-------- RECORD EXTRACTS --------
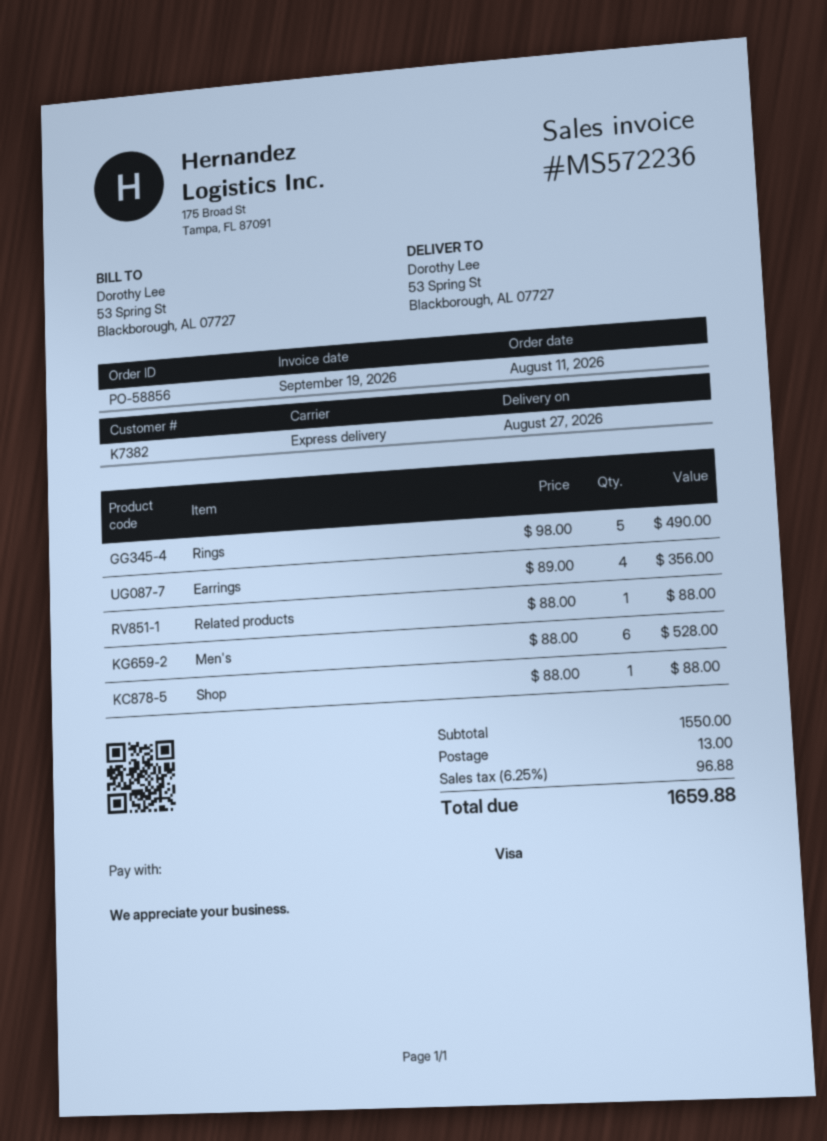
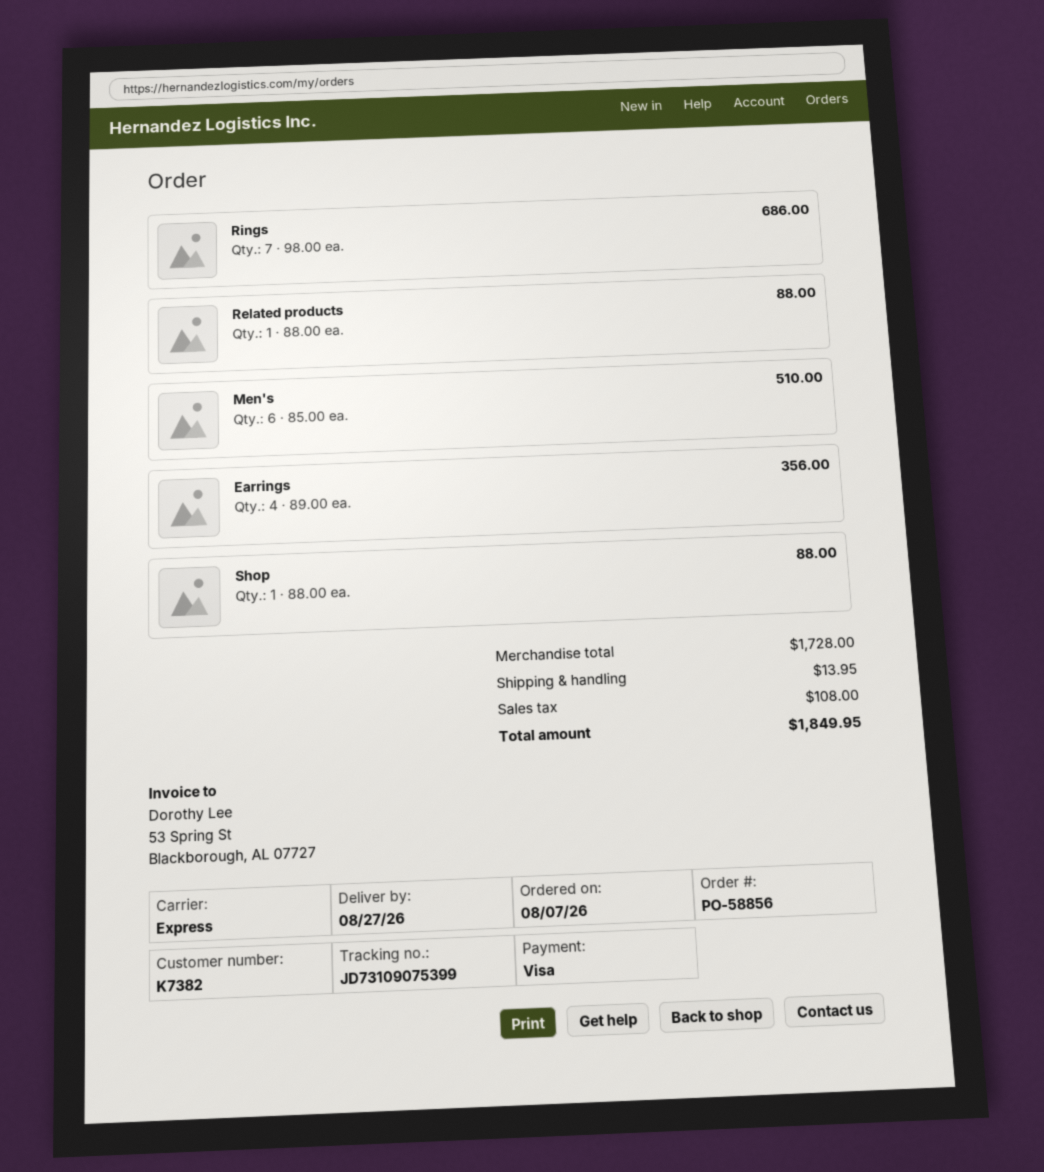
order date: 2026-08-11 -> 2026-08-07
Rings: 5 x 98.00 = 490.00 -> 7 x 98.00 = 686.00
Men's: 6 x 88.00 = 528.00 -> 6 x 85.00 = 510.00
subtotal: 1550.00 -> 1728.00
shipping: 13.00 -> 13.95
tax: 96.88 -> 108.00
total: 1659.88 -> 1849.95

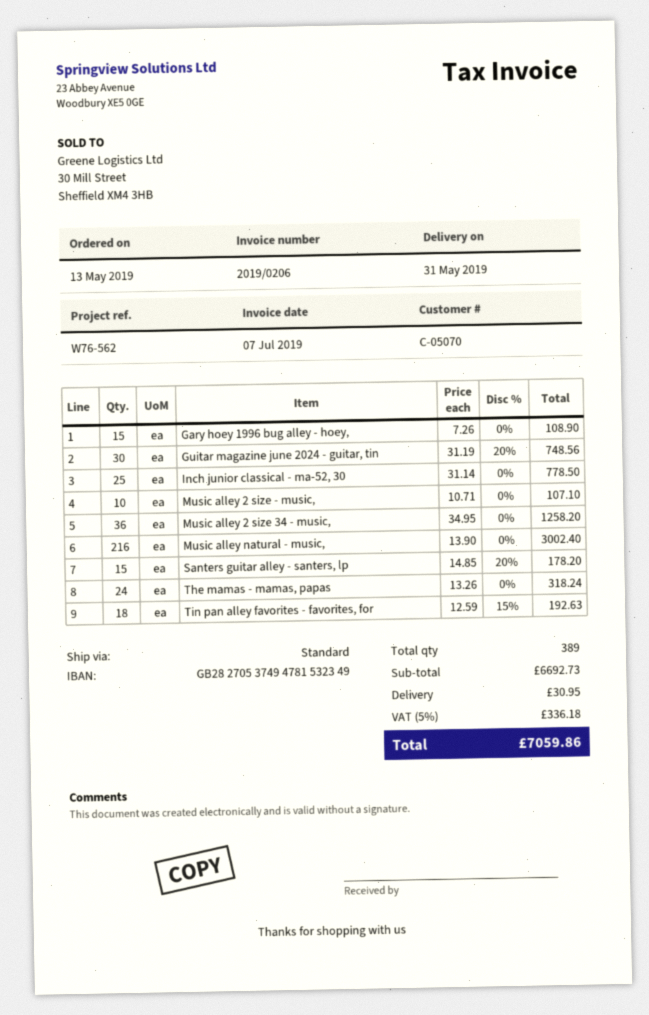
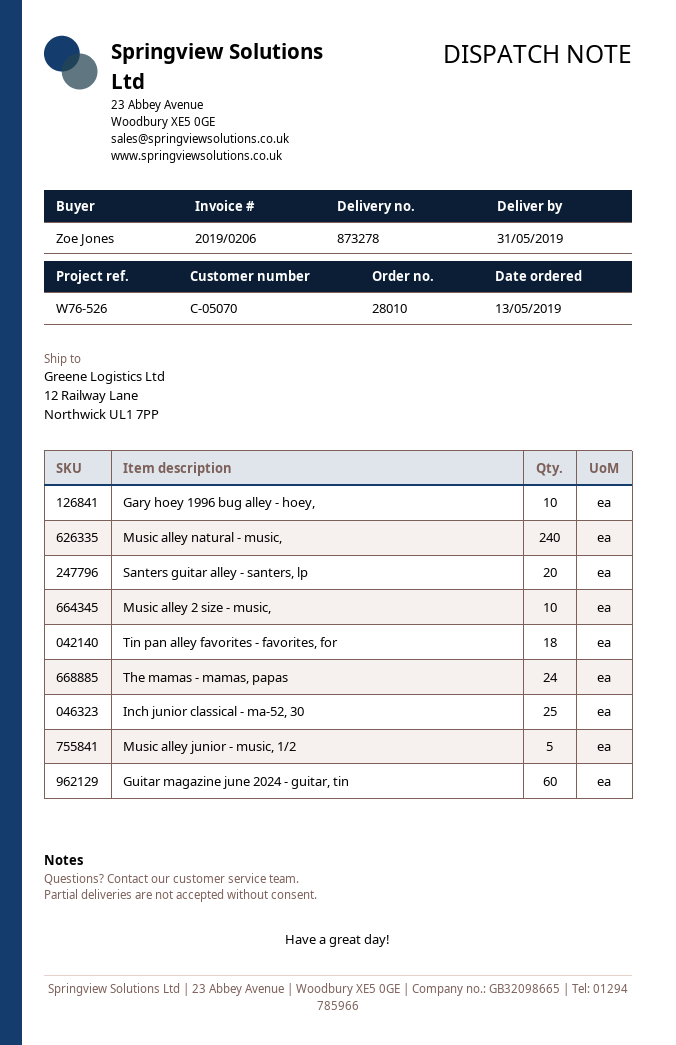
reference: W76-562 -> W76-526
Gary hoey 1996 bug alley - hoey,: 15 -> 10
Guitar magazine june 2024 - guitar, tin: 30 -> 60
Music alley 2 size 34 - music,: 36 -> none
Music alley natural - music,: 216 -> 240
Santers guitar alley - santers, lp: 15 -> 20
Music alley junior - music, 1/2: none -> 5

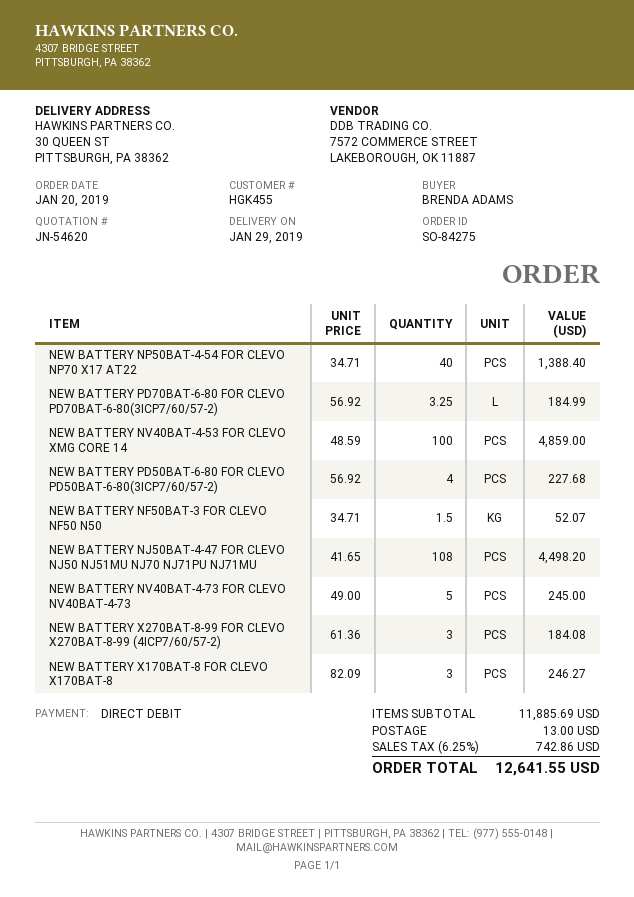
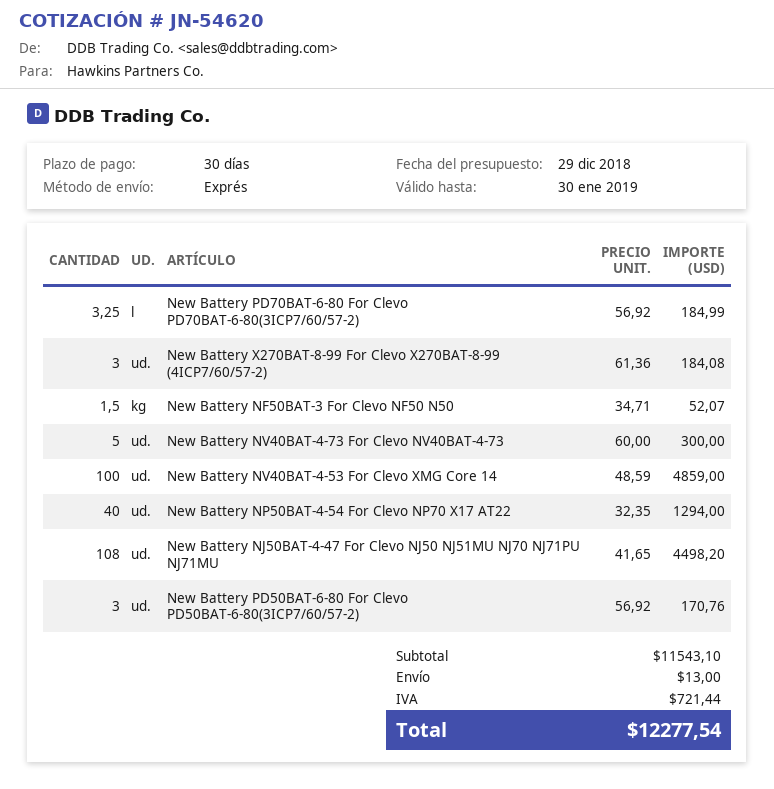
NEW BATTERY NP50BAT-4-54 FOR CLEVO NP70 X17 AT22: 40 x 34.71 = 1388.40 -> 40 x 32.35 = 1294.00
NEW BATTERY PD50BAT-6-80 FOR CLEVO PD50BAT-6-80(3ICP7/60/57-2): 4 x 56.92 = 227.68 -> 3 x 56.92 = 170.76
NEW BATTERY NV40BAT-4-73 FOR CLEVO NV40BAT-4-73: 5 x 49.00 = 245.00 -> 5 x 60.00 = 300.00
NEW BATTERY X170BAT-8 FOR CLEVO X170BAT-8: 3 x 82.09 = 246.27 -> none
subtotal: 11885.69 -> 11543.10
tax: 742.86 -> 721.44
total: 12641.55 -> 12277.54

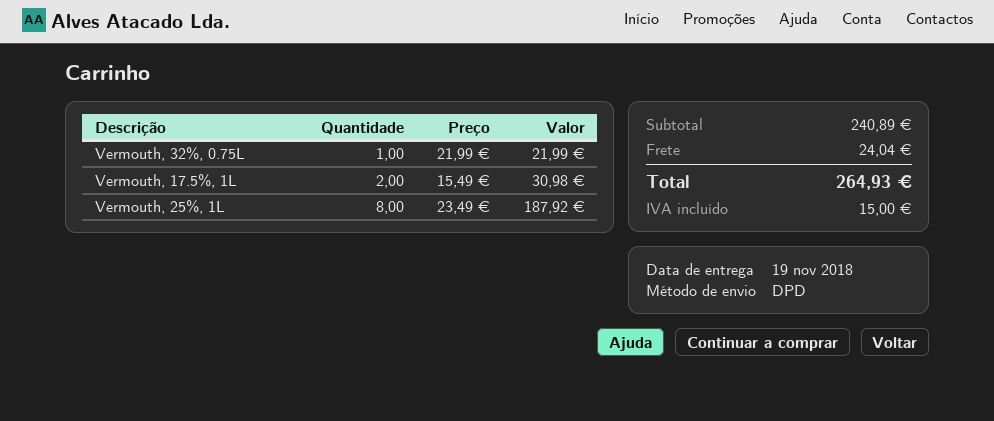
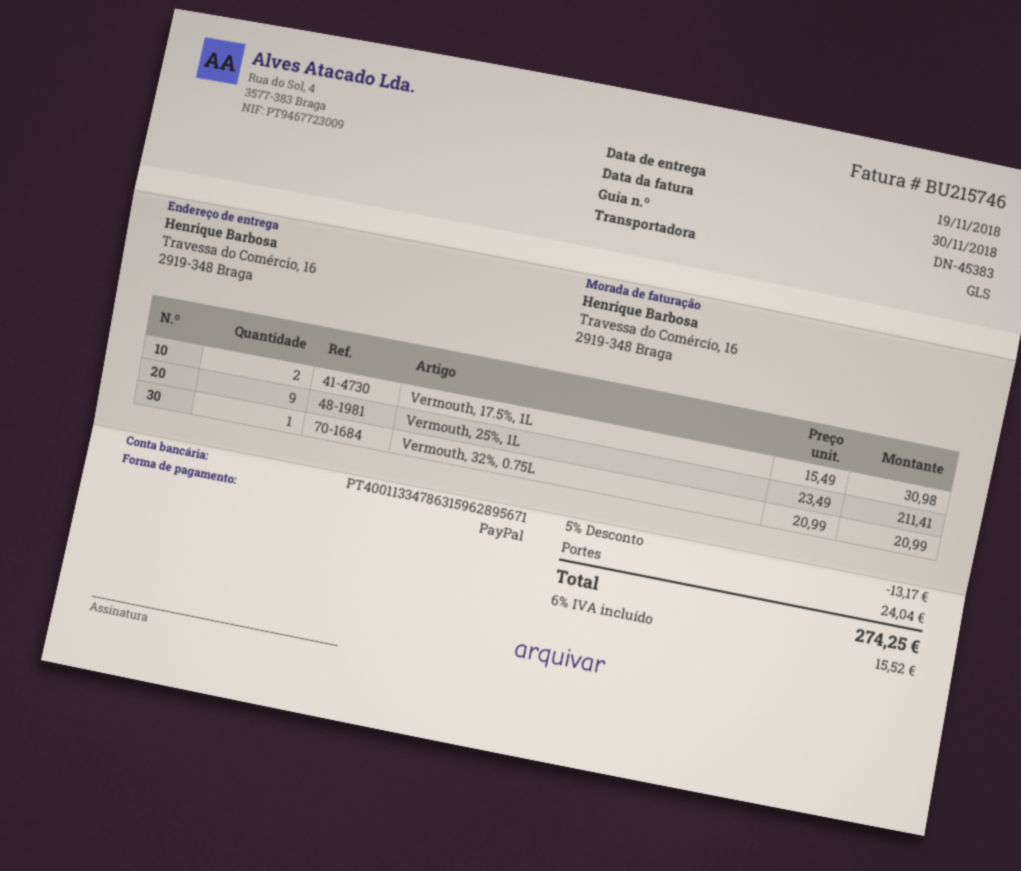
shipping method: DPD -> GLS
Vermouth, 32%, 0.75L: 1 x 21.99 = 21.99 -> 1 x 20.99 = 20.99
Vermouth, 25%, 1L: 8 x 23.49 = 187.92 -> 9 x 23.49 = 211.41
discount: none -> 5% = 13.17
tax: 15.00 -> 15.52
total: 264.93 -> 274.25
--------
• _WORK ORDER_
Wherever the string "alley" appears in the entries above, list that line.

• _EXERCISE RESPONSE_
Gary hoey 1996 bug alley - hoey,: 15 -> 10
Music alley 2 size 34 - music,: 36 -> none
Music alley natural - music,: 216 -> 240
Santers guitar alley - santers, lp: 15 -> 20
Music alley junior - music, 1/2: none -> 5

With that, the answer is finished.